> [WHAT NEEDS TO BE DONE] The span to be transcribed begins with the line that contains "[534,203,553,211] our -> [340,432,370,447] my" and ends with the last line of the listing; copy it exactly and include nothing else.
★ ★ ★ ★
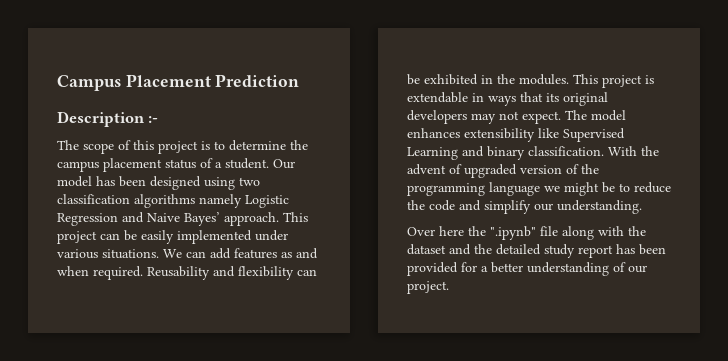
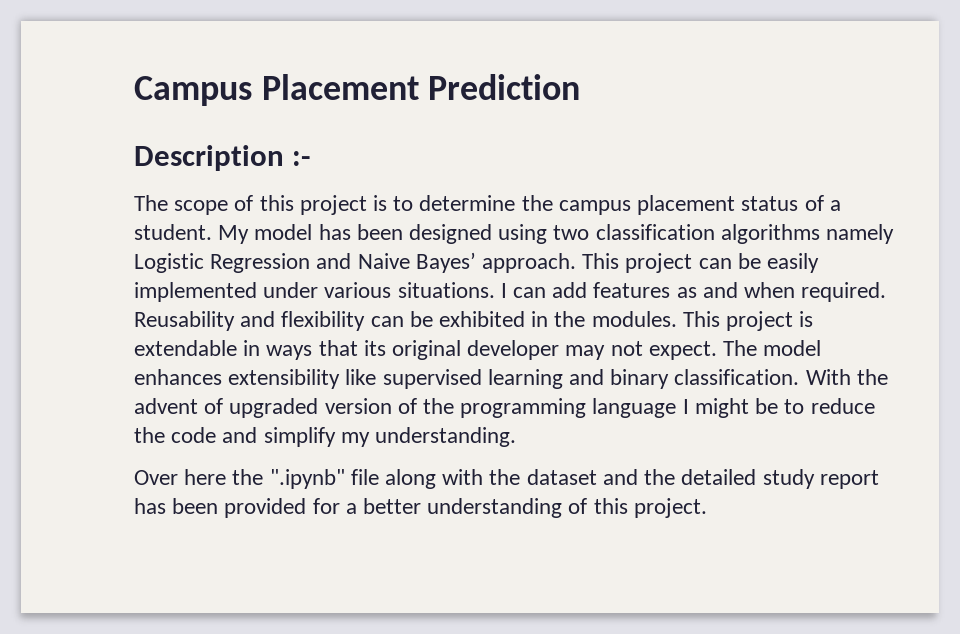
[273,159,295,169] Our -> [218,225,250,244] My
[163,249,182,258] We -> [500,283,507,298] I
[407,110,467,124] developers -> [467,340,560,360] developer
[563,128,625,142] [407,147,458,160] Supervised Learning -> [382,369,563,389] supervised learning
[544,186,560,192] we -> [682,399,689,414] I
[534,203,553,211] our -> [340,432,370,447] my
[628,265,647,273] our -> [593,498,628,514] this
★ ★ ★ ★
> [PROBLEM SOLUTION]
[534,203,553,211] our -> [340,432,370,447] my
[628,265,647,273] our -> [593,498,628,514] this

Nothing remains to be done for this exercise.